Geçmiş kavimlerin haberlerine vakıf olan alimlerden biri de, şeytanların Keykavüsun emrine verilmelerinin Süleyman bin DavUdun emriyle olduğunu söylüyor, Keykavüs savaşlarda muzaffer olur, hükümdarlardan karşısına çıkanları kim olursa olsun mutlaka mağlup ederdi. Hatta göklere yükselip çıkmayı içinden geçirinceye kadar bu durumu devam etti. Sonra Keykavüs Horasandan kalkıp Babile gitti. Allah, ona öyle bir güç ve kuvvet verdi ki, bu güç sayesinde beraberindekiler ile birlikte bulutlara kadar yükseldi. Sonra Allah onlardan bu gücü geri aldı, bunun üzerine onlar bulutlardan düşüp helak oldular, ancak Keykavüs kendisi kurtuldu ve o gün (ilk olarak) def-i hacette bulundu.
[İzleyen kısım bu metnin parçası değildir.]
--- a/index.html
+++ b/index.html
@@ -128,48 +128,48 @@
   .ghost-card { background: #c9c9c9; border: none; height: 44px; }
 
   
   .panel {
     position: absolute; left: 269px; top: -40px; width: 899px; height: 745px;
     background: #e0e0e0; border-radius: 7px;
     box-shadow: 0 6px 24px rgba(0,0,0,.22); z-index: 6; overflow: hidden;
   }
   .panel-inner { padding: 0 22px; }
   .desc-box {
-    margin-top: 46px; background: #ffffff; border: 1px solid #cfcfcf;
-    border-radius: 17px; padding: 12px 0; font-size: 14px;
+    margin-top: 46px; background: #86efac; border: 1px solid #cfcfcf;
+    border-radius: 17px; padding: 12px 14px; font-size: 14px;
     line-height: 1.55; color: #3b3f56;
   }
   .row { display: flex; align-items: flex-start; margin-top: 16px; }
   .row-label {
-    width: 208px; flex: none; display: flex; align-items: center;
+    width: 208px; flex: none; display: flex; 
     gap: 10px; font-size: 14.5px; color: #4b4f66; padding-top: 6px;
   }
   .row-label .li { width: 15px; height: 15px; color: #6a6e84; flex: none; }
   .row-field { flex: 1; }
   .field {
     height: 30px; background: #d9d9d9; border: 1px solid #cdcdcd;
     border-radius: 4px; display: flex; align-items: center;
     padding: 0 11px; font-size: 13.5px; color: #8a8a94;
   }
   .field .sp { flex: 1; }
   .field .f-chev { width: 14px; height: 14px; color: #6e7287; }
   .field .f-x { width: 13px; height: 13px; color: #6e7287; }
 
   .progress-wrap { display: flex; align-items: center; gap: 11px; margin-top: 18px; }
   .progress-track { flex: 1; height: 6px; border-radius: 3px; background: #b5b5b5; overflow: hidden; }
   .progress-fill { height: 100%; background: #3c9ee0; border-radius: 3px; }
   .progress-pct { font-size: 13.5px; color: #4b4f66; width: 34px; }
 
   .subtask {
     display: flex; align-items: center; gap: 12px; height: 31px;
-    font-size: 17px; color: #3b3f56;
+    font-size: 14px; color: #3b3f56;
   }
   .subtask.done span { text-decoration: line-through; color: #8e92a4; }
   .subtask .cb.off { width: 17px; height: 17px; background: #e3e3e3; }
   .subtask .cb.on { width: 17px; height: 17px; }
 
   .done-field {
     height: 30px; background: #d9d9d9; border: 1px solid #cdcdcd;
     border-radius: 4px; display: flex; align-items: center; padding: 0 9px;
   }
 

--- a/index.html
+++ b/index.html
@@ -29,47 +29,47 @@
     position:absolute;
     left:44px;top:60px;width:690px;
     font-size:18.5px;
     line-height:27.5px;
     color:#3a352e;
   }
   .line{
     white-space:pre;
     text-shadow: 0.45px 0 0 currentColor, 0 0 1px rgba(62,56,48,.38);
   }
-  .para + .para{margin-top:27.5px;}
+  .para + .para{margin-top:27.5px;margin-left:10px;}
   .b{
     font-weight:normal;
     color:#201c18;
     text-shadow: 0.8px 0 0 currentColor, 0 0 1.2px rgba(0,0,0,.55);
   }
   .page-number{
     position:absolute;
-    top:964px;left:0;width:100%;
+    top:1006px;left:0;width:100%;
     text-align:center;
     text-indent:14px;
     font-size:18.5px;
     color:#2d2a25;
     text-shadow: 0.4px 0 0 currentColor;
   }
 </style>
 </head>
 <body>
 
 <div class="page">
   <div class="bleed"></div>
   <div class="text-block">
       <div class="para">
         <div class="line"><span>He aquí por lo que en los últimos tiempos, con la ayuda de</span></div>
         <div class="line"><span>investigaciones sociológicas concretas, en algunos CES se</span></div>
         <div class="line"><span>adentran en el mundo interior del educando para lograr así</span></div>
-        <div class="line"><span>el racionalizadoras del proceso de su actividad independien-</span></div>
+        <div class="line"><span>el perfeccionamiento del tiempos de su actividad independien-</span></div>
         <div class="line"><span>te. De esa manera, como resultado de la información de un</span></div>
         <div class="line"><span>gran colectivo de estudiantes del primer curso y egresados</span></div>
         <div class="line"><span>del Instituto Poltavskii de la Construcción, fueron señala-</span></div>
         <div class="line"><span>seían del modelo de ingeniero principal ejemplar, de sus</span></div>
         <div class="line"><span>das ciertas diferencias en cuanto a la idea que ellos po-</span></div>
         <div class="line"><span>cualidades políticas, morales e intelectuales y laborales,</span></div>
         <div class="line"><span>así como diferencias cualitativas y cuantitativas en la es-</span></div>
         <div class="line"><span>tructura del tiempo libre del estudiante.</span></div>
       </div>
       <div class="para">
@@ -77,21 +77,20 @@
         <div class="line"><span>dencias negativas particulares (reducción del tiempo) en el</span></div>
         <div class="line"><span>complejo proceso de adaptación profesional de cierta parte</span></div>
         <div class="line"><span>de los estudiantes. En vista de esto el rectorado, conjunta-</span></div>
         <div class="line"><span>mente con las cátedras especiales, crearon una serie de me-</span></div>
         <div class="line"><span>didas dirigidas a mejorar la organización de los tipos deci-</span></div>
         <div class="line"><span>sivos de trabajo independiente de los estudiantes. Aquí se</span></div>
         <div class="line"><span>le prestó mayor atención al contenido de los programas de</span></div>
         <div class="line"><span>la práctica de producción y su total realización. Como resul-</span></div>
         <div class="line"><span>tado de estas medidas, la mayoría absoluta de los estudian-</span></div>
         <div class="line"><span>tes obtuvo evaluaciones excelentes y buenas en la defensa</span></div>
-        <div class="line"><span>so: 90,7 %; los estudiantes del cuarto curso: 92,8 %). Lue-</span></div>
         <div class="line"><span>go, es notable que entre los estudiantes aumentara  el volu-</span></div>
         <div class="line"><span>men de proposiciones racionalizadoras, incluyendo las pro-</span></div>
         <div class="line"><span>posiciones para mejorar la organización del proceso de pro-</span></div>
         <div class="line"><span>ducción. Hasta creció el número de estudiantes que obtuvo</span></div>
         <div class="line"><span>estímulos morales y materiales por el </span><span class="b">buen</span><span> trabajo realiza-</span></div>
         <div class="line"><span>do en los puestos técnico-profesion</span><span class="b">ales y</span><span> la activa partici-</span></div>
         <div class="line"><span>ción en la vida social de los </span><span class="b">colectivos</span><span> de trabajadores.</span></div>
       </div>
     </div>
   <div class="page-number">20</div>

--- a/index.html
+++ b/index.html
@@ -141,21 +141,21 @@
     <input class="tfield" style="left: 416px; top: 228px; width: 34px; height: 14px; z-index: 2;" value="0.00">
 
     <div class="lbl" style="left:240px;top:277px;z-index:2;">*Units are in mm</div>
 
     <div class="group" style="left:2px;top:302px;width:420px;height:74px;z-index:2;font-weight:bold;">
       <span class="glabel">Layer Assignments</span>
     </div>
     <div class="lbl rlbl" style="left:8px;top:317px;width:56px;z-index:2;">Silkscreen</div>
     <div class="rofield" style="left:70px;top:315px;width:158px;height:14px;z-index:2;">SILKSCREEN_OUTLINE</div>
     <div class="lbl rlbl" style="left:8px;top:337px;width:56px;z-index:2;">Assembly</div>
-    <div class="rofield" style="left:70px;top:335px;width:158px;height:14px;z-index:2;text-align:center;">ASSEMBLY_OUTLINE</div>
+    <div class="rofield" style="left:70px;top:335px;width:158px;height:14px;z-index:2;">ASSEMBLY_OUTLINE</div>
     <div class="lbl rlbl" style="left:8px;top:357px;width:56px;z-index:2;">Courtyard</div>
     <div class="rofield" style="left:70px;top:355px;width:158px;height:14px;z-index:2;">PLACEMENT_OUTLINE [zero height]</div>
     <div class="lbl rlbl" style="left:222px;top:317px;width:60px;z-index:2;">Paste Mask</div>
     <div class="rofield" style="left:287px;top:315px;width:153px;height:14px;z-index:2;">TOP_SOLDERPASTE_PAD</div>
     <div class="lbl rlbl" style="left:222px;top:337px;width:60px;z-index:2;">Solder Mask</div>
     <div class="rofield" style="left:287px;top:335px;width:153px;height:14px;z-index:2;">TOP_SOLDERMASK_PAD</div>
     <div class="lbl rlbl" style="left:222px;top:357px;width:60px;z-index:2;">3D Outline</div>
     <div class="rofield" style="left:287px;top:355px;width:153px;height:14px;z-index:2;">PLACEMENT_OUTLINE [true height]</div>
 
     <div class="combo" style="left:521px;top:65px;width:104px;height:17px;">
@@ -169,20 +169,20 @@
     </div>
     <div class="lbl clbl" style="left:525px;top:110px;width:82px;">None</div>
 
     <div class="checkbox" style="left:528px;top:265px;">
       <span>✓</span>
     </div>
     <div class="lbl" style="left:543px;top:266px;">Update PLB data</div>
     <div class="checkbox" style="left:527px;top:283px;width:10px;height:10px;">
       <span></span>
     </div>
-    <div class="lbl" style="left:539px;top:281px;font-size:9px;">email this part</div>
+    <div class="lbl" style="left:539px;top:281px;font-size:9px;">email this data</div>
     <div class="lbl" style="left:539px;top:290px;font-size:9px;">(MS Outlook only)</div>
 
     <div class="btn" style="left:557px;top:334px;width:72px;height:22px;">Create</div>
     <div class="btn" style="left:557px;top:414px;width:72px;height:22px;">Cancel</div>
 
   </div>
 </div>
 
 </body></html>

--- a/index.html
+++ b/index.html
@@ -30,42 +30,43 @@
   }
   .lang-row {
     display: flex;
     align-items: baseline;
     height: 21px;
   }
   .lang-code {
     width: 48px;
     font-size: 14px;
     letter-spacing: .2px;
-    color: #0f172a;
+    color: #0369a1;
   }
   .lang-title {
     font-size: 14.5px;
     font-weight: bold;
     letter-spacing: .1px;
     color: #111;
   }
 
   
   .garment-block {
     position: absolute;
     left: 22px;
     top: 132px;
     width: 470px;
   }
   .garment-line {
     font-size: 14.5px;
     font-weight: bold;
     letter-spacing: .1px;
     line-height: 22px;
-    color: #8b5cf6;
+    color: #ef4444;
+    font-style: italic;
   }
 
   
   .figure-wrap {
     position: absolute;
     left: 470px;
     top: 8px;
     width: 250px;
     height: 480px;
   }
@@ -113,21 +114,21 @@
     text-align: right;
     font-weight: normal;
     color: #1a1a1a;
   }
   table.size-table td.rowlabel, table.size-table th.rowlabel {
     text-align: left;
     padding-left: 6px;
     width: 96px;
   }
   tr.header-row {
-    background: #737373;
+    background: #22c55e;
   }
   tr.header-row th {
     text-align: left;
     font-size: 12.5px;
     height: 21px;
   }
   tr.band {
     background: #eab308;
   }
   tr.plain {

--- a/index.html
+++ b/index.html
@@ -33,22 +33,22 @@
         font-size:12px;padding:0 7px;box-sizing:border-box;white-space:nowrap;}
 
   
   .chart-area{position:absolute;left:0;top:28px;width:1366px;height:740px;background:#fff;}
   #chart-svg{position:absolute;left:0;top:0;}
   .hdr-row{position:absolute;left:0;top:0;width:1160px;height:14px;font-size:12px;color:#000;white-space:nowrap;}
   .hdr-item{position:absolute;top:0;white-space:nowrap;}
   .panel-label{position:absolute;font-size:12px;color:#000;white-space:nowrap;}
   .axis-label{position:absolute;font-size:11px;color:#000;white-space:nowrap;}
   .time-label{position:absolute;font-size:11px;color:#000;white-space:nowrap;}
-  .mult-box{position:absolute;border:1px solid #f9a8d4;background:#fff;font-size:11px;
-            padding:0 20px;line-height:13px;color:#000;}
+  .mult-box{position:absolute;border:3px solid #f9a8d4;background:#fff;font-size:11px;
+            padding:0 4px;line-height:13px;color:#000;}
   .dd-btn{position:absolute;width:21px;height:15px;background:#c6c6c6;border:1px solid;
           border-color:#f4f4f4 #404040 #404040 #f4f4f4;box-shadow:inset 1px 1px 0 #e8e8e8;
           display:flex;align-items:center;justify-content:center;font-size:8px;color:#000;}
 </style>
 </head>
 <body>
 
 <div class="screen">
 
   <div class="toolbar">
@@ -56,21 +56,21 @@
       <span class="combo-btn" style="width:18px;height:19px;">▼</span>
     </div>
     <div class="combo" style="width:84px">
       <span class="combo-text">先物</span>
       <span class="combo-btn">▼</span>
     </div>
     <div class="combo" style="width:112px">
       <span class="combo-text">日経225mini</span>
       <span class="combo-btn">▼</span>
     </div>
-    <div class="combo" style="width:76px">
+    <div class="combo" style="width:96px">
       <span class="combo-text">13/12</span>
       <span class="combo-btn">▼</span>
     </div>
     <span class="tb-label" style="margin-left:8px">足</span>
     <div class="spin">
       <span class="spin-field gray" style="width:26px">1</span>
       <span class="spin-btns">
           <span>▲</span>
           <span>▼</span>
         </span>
Bu hadiseden sonra Keykavüsun mülkü (saltanatı) parçalandı, ona karşı çıkanlar çoğaldı ve bunlar ona savaş açtılar. Kimi zaman galip geldi, kimi zaman da yenildi. Daha sonra Yemen ülkesine savaş açtı. Bu sırada Yemen ülkesinin başında Abd (Zül-ezar) bin Ebrehe (Zül-menar) bin Haris (er-Ray iş) hükümdar olarak bulunuyordu. Keykavüs Yemene geldiği zaman karşısına Zül-ezar lakabıyla bilinen Abd bin Ebrehe çıktı, fakat felçli olduğundan daha önceleri bizzat kendisi savaşa çıkmıyordu. Ama Keykavüs topraklarına ayak basıp ülkesini çiğneyince, bizzat askerleriyle birlikte kendisi savaşa çıktı. Neticede Keykavüsu ele geçirip esir aldı, askerlerini ise kılıçtan geçirdi. Daha sonra onu bir kuyuya hapsedip üzerini kapattı. Bunun üzerine Rüstem Sic istandan Yemene hareket etti ve Keykavüsu kurtarıp yanına aldı. Zül-ezar (Abd bin Ebrehe)-ise ona karşı koymak üzere askerlerini toplayıp onunla savaşmak istedi, fakat sonra yok olmaktan korktu. Bunun üzerine Rüstem ile Zülezar, Rüstemin Keykavüsu alıp Fars ülkesine geri dönmesi şartıyla aralarında bir sulh anlaşması yaptılar. Nihayet Rüstem Keykavüsu esaretten kurtarıp getirdi ve onu tekrar hükümdarlığına iade etti. Bunun üzerine Keykavüs, Sicistan ile Gazneye bağlı bir bölge olan Zabülistanı ona ikta olarak verdi ve ondan ubudiyet (kulluk) ismini kaldırdı. Daha sonra Keykavus öldü. Hükümdarlık süresi ise yüz elli yıl sürdü.